Projeto prevê que escolas públicas adotem medidas contra erotização precoce

Antonio Augusto / Câmara dos Deputados
Audiência pública das comissões de Defesa dos Direitos das Pessoas com Deficiência (CPD), de Defesa dos Direitos da Mulher (CMULHER), de Seguridade Social e Família (CSSF) e da Secretaria da Mulher para debater sobre “Zika Vírus e Microcefalia”. Dep. Mariana Carvalho (PSDB-RO)
Para a deputada Mariana Carvalho, se as crianças antecipam certas vivências, acabam se expondo a situações com as quais não sabem lidar

O Projeto de Lei 10583/18 inclui medidas de prevenção à erotização precoce nas escolas públicas do Brasil.

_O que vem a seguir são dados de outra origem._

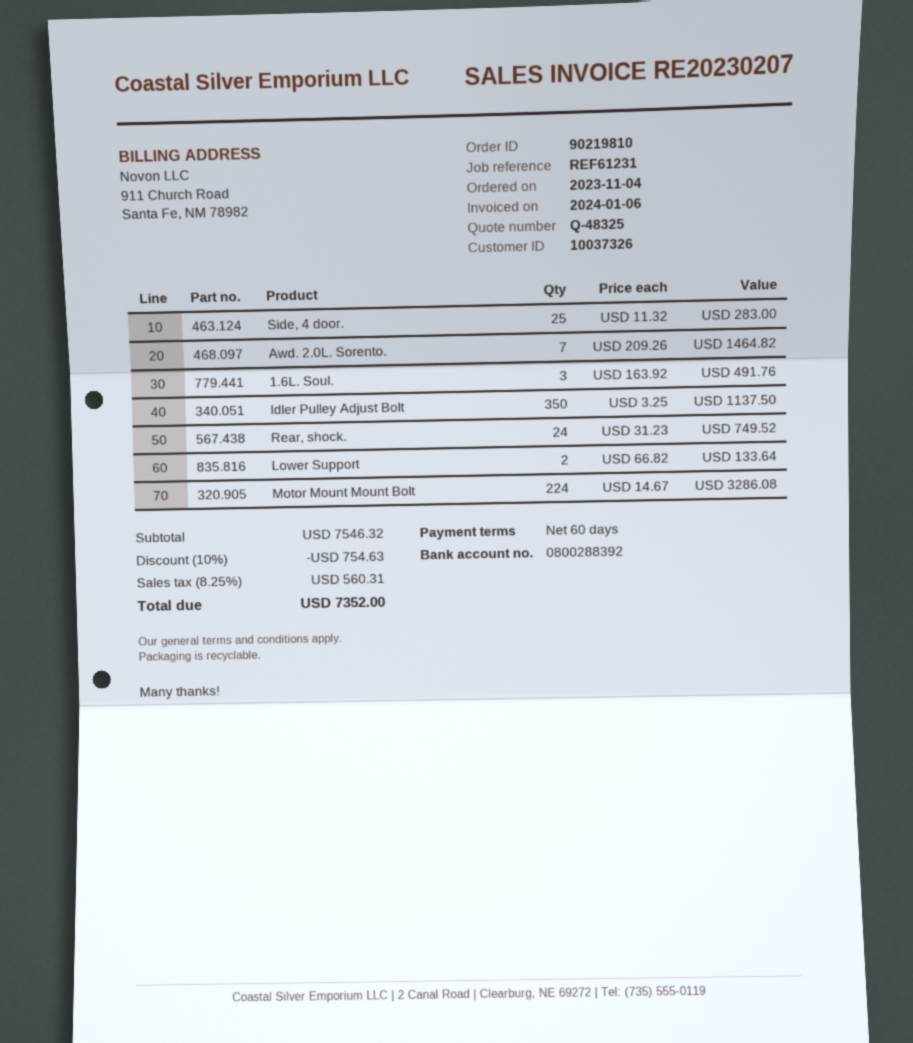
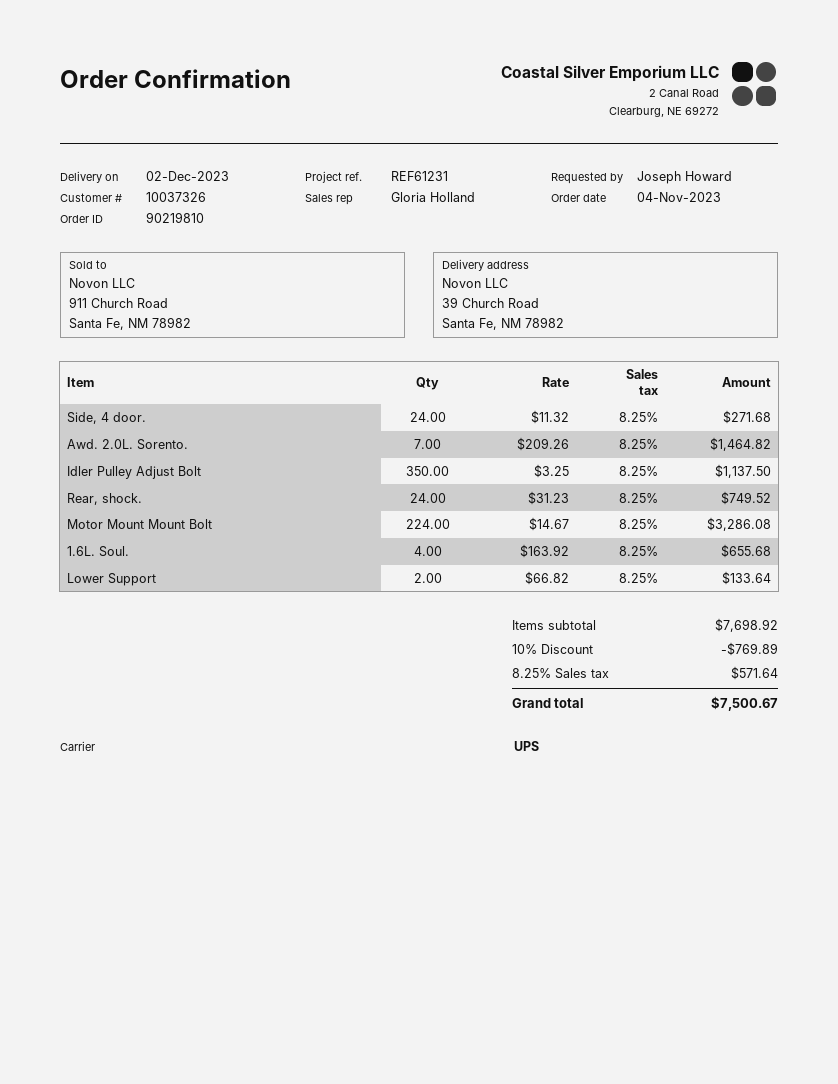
Side, 4 door.: 25 x 11.32 = 283.00 -> 24 x 11.32 = 271.68
1.6L. Soul.: 3 x 163.92 = 491.76 -> 4 x 163.92 = 655.68
subtotal: 7546.32 -> 7698.92
discount: 10% = 754.63 -> 10% = 769.89
tax: 8.25% = 560.31 -> 8.25% = 571.64
total: 7352.00 -> 7500.67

O texto define erotização precoce como a prática de exposição prematura de conteúdo, estímulos e comportamentos a indivíduos que ainda não têm maturidade suficiente para compreensão e elaboração de tais ações.

Pela proposta, da deputada Mariana Carvalho (PSDB-RO), entre os objetivos das medidas estão:
- prevenir e combater a prática da erotização infantil (sexualização precoce) no comportamento e aprendizado social das crianças;
- capacitar docentes e equipe pedagógica para a implementação das ações de discussão, prevenção, orientação e solução do problema;
- orientar envolvidos em situação de erotização precoce, visando à recuperação da atuação comportamental, o pleno desenvolvimento e a convivência harmônica no ambiente social;
- envolver a família no processo de construção da cultura do combate à erotização infantil.

Carvalho aponta que é necessário definir o que é erotização precoce, pois não se trata de isolar a criança de sua sexualidade, mas sim evitar que fatores externos influenciem negativamente a forma como ela enxerga sua sexualidade, suas atitudes sexuais, valores, assim como seus relacionamentos e até mesmo sua capacidade de entender o amor e o afeto.

“Muitas mensagens publicitárias e atitudes de adultos induzem as crianças a se exibirem e se comportarem de forma precocemente erotizada, ou seja, com apelos sexuais que são normais entre jovens e/ou adultos, mas não naturais da infância. É necessário respeitar essas variações normais, pois se as crianças antecipam certas vivências elas acabam se tornando mais vulneráveis, pois se expõem a situações com as quais não sabem lidar”, apontou a parlamentar.

Tramitação
O projeto, que tramita conclusivamente, será analisado pelas comissões de Seguridade Social e Família; de Educação; e de Constituição e Justiça e de Cidadania.

Íntegra da proposta:

Reportagem – Luiz Gustavo Xavier
Edição - Alexandre Pôrto

A reprodução das notícias é autorizada desde que contenha a assinatura 'Agência Câmara Notícias'



Comentários

Felipe | 14/01/2019 - 09h59
Excelente projeto que toda a população honesta apoia. Inclusive precisa ser revisto o alcance que alguns artistas tem nas crianças, como exemplo artistas da música que, mesmo com péssimo gosto musical, letras horrorosas e danças erotizadas terríveis, são amplamente divulgados pela mídia e influenciam negativamente as crianças.
Rosângela Barbosa Gomes | 11/01/2019 - 19h44
A escola sozinha sem engajamento das famílias e da própria sociedade em geral, não conseguirá mudar a erotização precoce. Muitas "famosas" fazem vídeos e postam com seus filhos, crianças e até bebês, reproduzindo determinadas "danças", posturas e cantando cada tipo de "música" que dá nojo em ouvir. Enquanto isto receber "likes" e não críticas, a situação irá apenas piorar. Criança deve ser vista como criança e não como "mini adultos" reproduzindo todo tipo de comportamento inadequado.